Je ne me sens pas suffisamment soutenu par ma hiérarchie et je trouve qu’elle ne reconnaît pas le travail que j’accomplis chaque jour. Le soutien et la reconnaissance de la qualité de mon travail sont pourtant, il me semble, essentiels. Mais, non, ma hiérarchie préfère me rappeler par courriel à mes tâches administratives. La bureaucratie plutôt que l’humain. Nous exerçons pourtant un métier qui ne peut transmettre que par l’humain.
Elodie N., enseignante au secondaire II dans une école professionnelle (système dual)
Les élèves effectuant une AFP (attestation de formation professionnelle) sur deux ans sont presque tou·te·s des apprenti·e·s à besoins particuliers, les classes à effectif réduit permettent d’en tenir compte et c’est bien. Malheureusement, les exigences en matière de nombre de notes par semestre - 6 notes par semestre en culture générale par exemple - et les plans d’études surchargés, nous contraignent à aller parfois trop vite pour certain·e·s élèves et ne laissent que peu de place à des activités différentes et plus concrètes comme une visite du parlement ou d’un tribunal qui permettraient d’embarquer les apprenti·e·s dans des sujets aussi complexes que le droit ou la politique. Par ailleurs, aux niveaux administratif et organisationnel, il est extrêmement compliqué d’organiser une sortie et cela décourage les enseignant·e·s, c’est dommage!
Une des choses que j’aime dans mon enseignement est de pouvoir faire des liens avec l’actualité, malheureusement cela devient de plus en plus difficile à caser dans nos programmes et rend notre enseignement moins attractif. En début d’année, on a plein d’idées d’activités originales à faire avec les apprenti·e·s, on est très motivé·e·s mais plus les jours avancent et plus le stress augmente, la créativité passe à la trappe.

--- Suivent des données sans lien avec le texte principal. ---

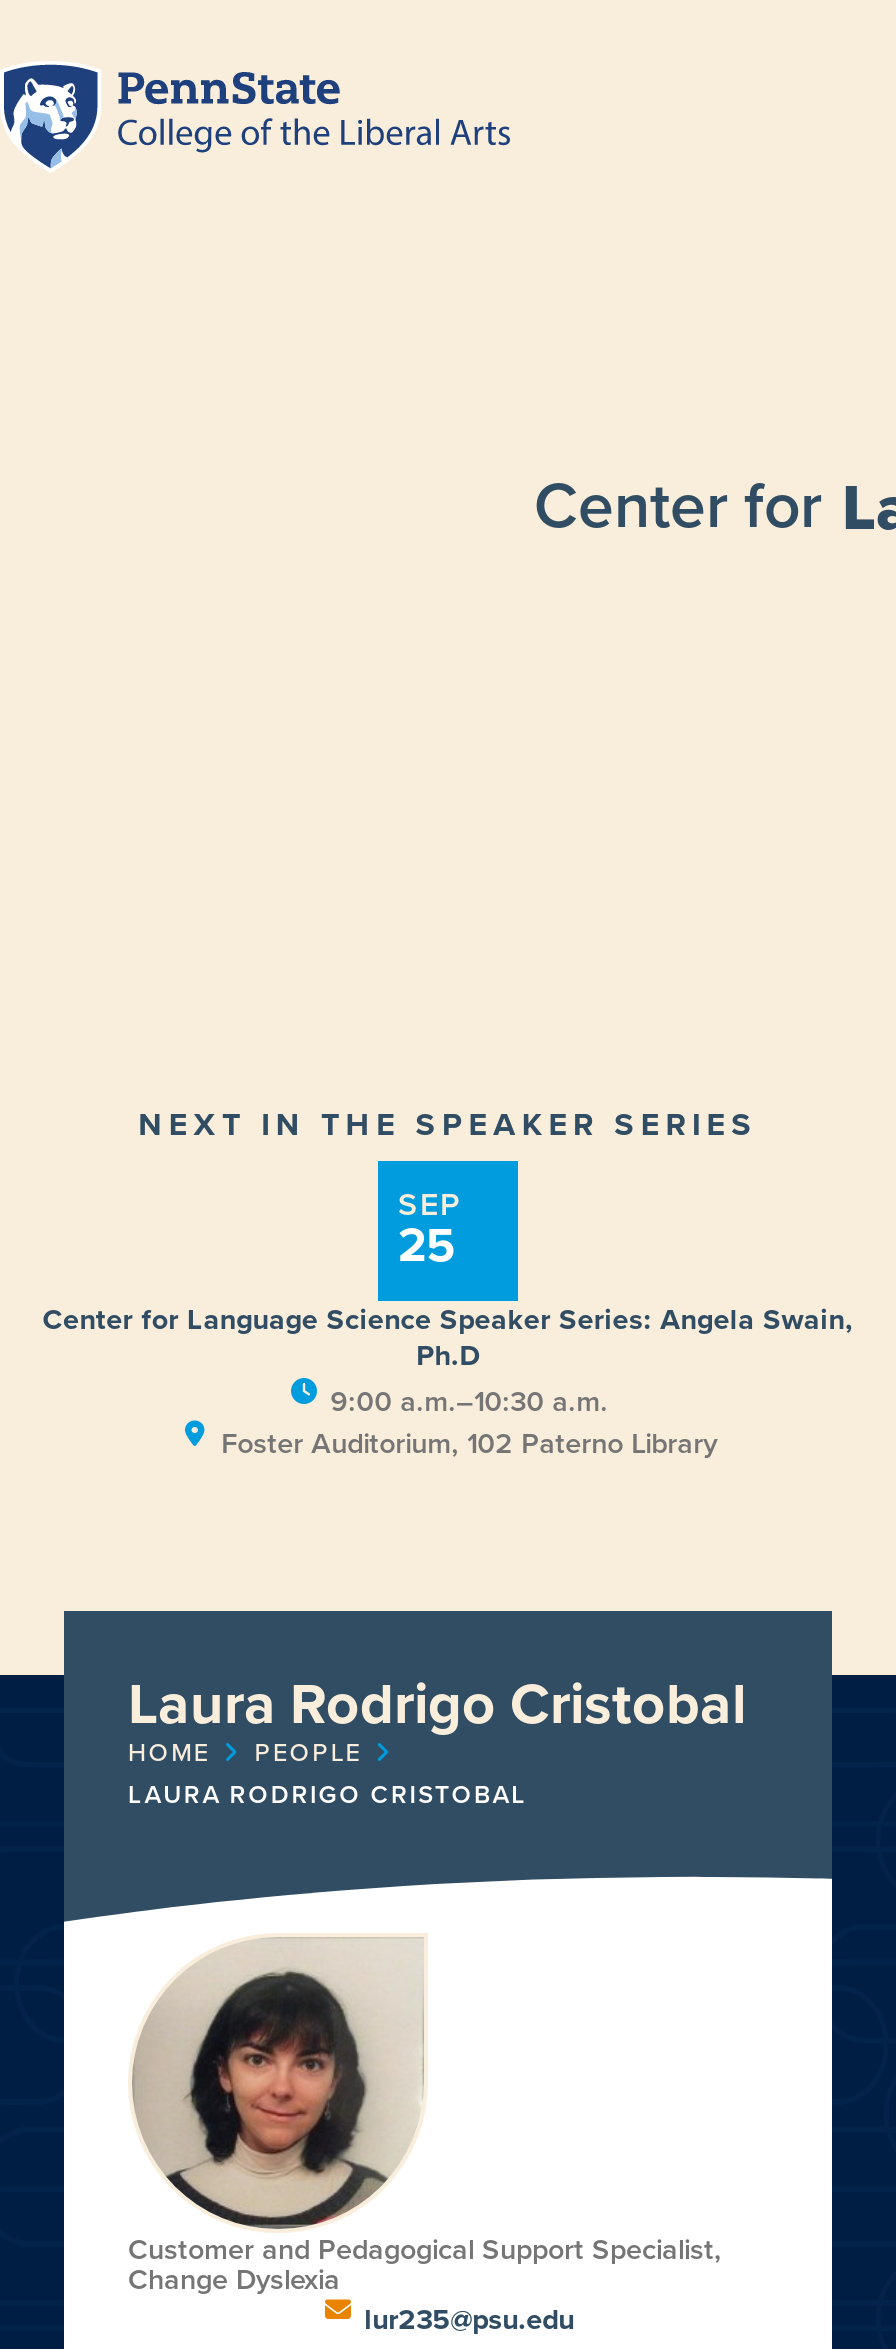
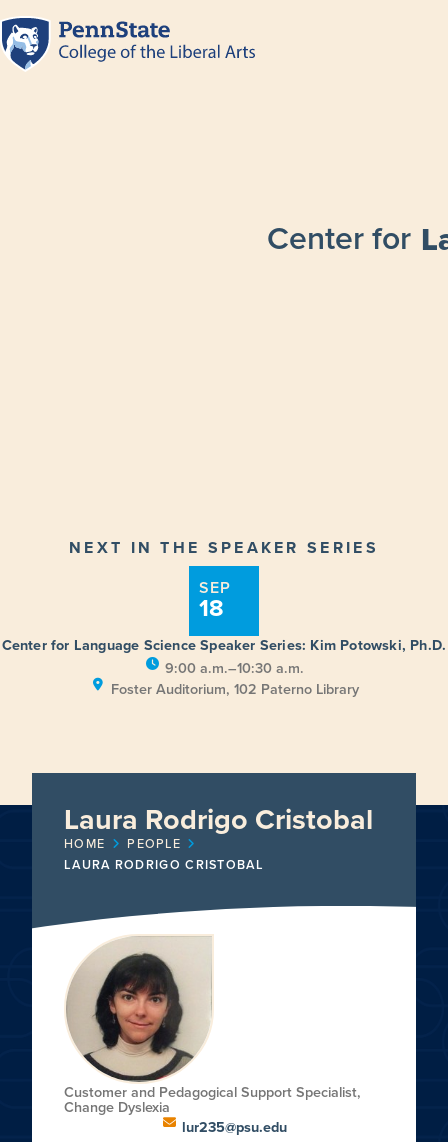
- 25
+ 18

- Center for Language Science Speaker Series: Angela Swain,
- Ph.D
+ Center for Language Science Speaker Series: Kim Potowski, Ph.D.
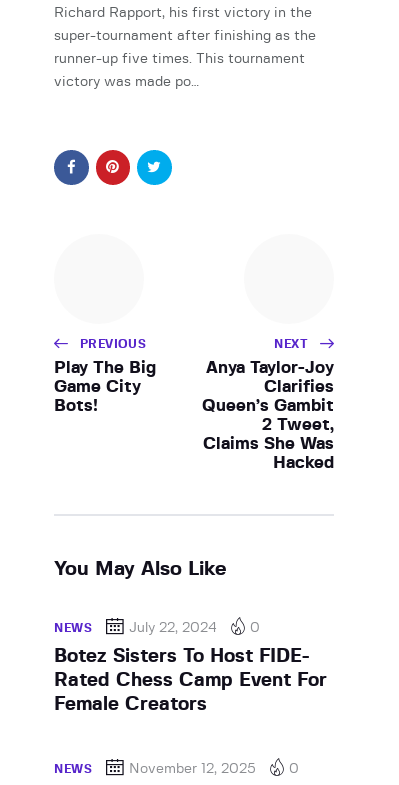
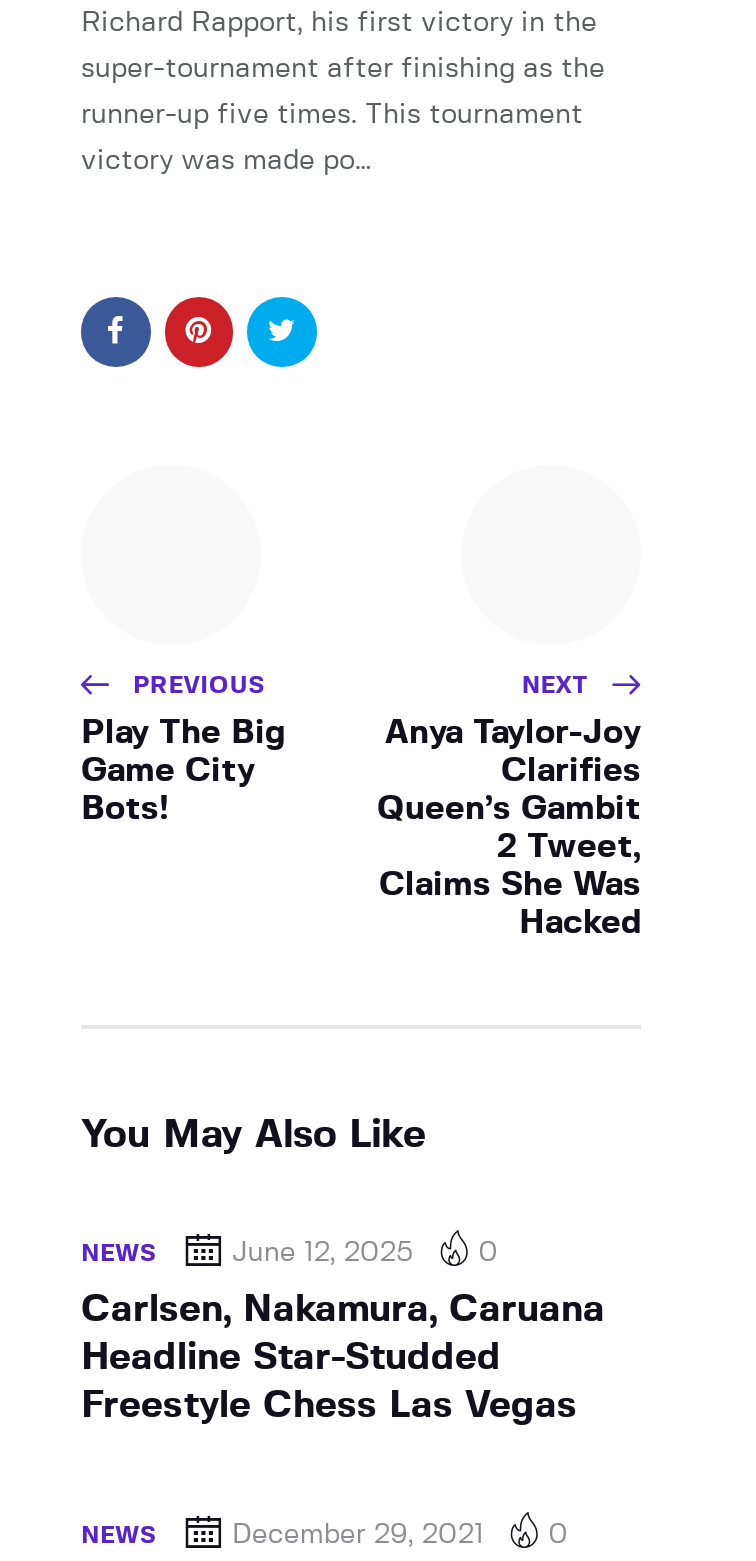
- July 22, 2024
+ June 12, 2025

- Botez Sisters To Host FIDE-
- Rated Chess Camp Event For
- Female Creators
+ Carlsen, Nakamura, Caruana
+ Headline Star-Studded
+ Freestyle Chess Las Vegas

- November 12, 2025
+ December 29, 2021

La situation dans les classes CFC n’est pas tellement meilleure car le nombre de notes est le même et le programme tout aussi surchargé pour un effectif de classe nettement plus grand et des niveaux très hétérogènes.
«Les plans d’études surchargés nous contraignent à aller parfois trop vite.»

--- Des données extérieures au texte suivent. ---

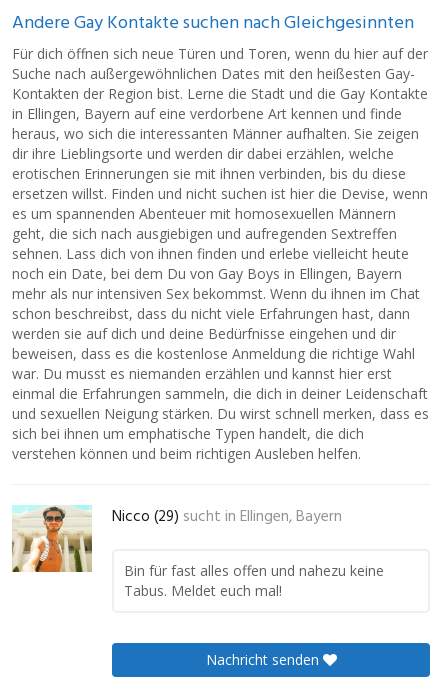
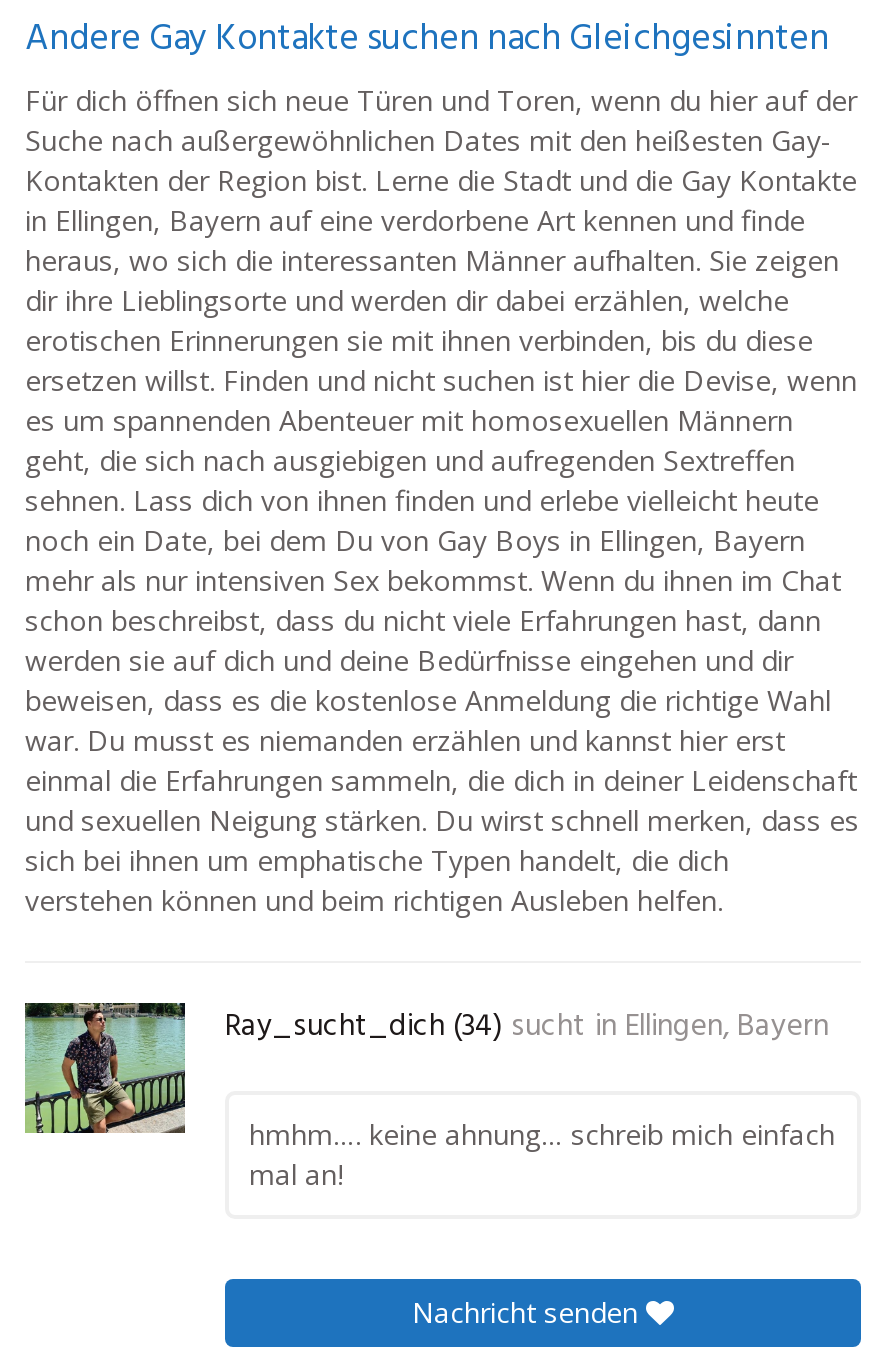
- [image]
- Nicco (29) sucht in Ellingen, Bayern
+ [image]
+ Ray_sucht_dich (34) sucht in Ellingen, Bayern

- Bin für fast alles offen und nahezu keine
- Tabus. Meldet euch mal!
+ hmhm…. keine ahnung… schreib mich einfach
+ mal an!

Yasmine M., enseignante en 5ème et 6ème primaire
Cette année, j’ai 21 élèves dans ma classe de 6ème. Trois d’entre eux·elles connaissent des problèmes de comportement qui vont bien au-delà d’une « simple » indiscipline. Ils et elles ont des attitudes violentes, tant dans leurs gestes que dans leurs paroles, luttent contre l’autorité des adultes et sont en échec. Ces élèves en manque de repères risquent le décrochage scolaire. Malgré la mise en place des mesures qu’offre mon établissement (aide à l’enseignante, suivi en réseau), je constate que j’atteins les limites que me permet mon rôle d’enseignante. Et cela m’épuise.

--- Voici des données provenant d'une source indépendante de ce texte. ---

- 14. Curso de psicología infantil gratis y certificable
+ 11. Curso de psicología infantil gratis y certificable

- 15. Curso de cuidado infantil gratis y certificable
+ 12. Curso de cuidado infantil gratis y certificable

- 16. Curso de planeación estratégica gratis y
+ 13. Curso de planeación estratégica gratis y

Pour aider efficacement les élèves avec des problèmes socio-éducatifs, la présence d’un éducateur ou d’une éducatrice au sein de mon école me semblerait la mesure la plus adéquate. Il·elle serait d’une grande aide dans l’encadrement de ces enfants et pourrait être de bon conseil pour les enseignant·e·s qui en ont la charge.
Malheureusement, il n’y aucun·e éducateur·rice dans mon établissement.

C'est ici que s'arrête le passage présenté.